“Some Thing Has Found Us”
Director: Matt Reeves
Cast: Mike Vogel, Jessica Lucas, Lizzy Caplan
Synopsis: A group of friends venture deep into the streets of New York on a rescue mission during a rampaging monster attack.
Matt Reeves’ found-footage horror Cloverfield doffs it hat to the Japanese monster movies by which the film was inspired with a touch of irony that sees young yuppie (or whatever the 21st Century equivalent of that sub-species might be) Rob Hawkins (Michael Stahl-David) landing himself a peach of a job as President of the Slusho corporation. Unfortunately, his step up the corporate ladder necessitates a move to the land of fanged turtles, flying dragons and giant moths (at least if the likes of Toho are to be believed), and away from his yummy girlfriend, Beth (Odette Yustman). Mind you, as yummy as she might be, tact clearly isn’t Beth’s strong point, judging by the way she shows up with her new boyfriend (Ben Feldman) at a surprise leaving party for Rob thrown by his brother, Jason (Mike Vogel – The Help).

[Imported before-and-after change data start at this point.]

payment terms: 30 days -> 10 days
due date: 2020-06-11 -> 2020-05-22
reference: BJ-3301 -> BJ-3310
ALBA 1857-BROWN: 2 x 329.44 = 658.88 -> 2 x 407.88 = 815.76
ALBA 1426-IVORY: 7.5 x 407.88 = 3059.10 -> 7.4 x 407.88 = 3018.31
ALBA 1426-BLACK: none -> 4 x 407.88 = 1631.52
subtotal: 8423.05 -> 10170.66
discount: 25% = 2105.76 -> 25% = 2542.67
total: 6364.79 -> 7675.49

But Rob’s domestic woes are forgotten when the revelry at his party is abruptly disrupted by a power cut which serves to highlight what look like bombs exploding in downtown Manhattan. Racing to the roof of Rob’s apartment block, the former revellers, who are now sobering up in double-quick time, catch glimpses of some mammoth, shadowy figure causing wholesale destruction as it blunders between the City’s skyscrapers. Everyone heads for the street, figuring that they will be safer at ground level, to be greeted by scenes of carnage and panic. Whatever it is that’s marauding around the city is doing so in a blind panic, indiscriminately destroying any building with which it comes into contact, crushing the unlucky residents who have spilled into the streets, and raising huge clouds of dust uncomfortably reminiscent of those seen on 9/11. The streets might be safer than the top of a skyscraper, but not by much, and Rob’s brother and friends make for the nearest bridge. But Rob decides he’s not leaving the city until he has found Beth, who had left the party shortly before the attack began and returned to her father’s plush apartment, which is right in the midst of the carnage. So, with a handful of friends, he heads back into Manhattan.

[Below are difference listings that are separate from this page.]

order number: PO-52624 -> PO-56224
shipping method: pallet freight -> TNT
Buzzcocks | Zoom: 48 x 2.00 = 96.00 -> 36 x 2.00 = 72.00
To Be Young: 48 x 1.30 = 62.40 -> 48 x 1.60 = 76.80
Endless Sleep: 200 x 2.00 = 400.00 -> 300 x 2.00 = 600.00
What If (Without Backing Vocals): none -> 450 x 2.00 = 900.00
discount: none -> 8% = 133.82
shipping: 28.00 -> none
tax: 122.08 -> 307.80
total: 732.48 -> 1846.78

Although its larger budget (approximately $25,000,000) allows Cloverfield to show effects that are far more spectacular than its more modestly-produced found-footage brethren, it still subjects us to the same seesaw-shaky-cam whenever anything we really want to see is going on, accompanied by the requisite shrieks of “OHMYGOD!OHMYGOD!OHMYGOD!” And although this technique can grow increasingly irritating over the course of a movie, it also lends it an air of immediacy and authenticity that is usually missing from conventional movies. We’re there in the thick of it, sprinting along with some bozo too terrified to drop his camera. Those old Japanese monster movies were big on showing the destruction wreaked on buildings by Godzilla or one of his mates, but paid relatively scant attention to the human cost of one of its rampages. What Cloverfield does is place us inside that old monster movie concept to give us an staggeringly realistic taste of the all-consuming terror that envelopes its characters. So, instead of seeing a pair of miniature legs mechanically kicking back and forth from a monster’s mouth, we get the victim’s POV shot as the inconceivably huge monster has a semi-curious sniff before biting off a couple of his limbs and throwing him back to the ground. And instead of repeated shots of a bunch of military types frowning at a screen as they try to defeat the creature, we’re on the streets with a bunch of young adults simply trying to get away from it.
But although Cloverfield’s giant creature is undeniably impressive, it’s the dog-sized, spider-like parasites that really chill the bones. These little buggers move fast and can walk on ceilings, and they provide a far more intimate horror than that of a panicked giant that’s barely conscious of your existence and will more often than not crush you beneath its size 10,000 in a painless instant. These skittering, scurrying horrors target you, and get up close and personal in order to tear chunks from your flesh, and leave a horrifying time-limited memento of their visit if you’re (un)lucky enough to survive their attack.
Cloverfield clearly has no intention of adding anything new to the horror genre, but it succeeds admirably in its intention to present an invigorating new perspective on one of the horror’s most familiar scenarios.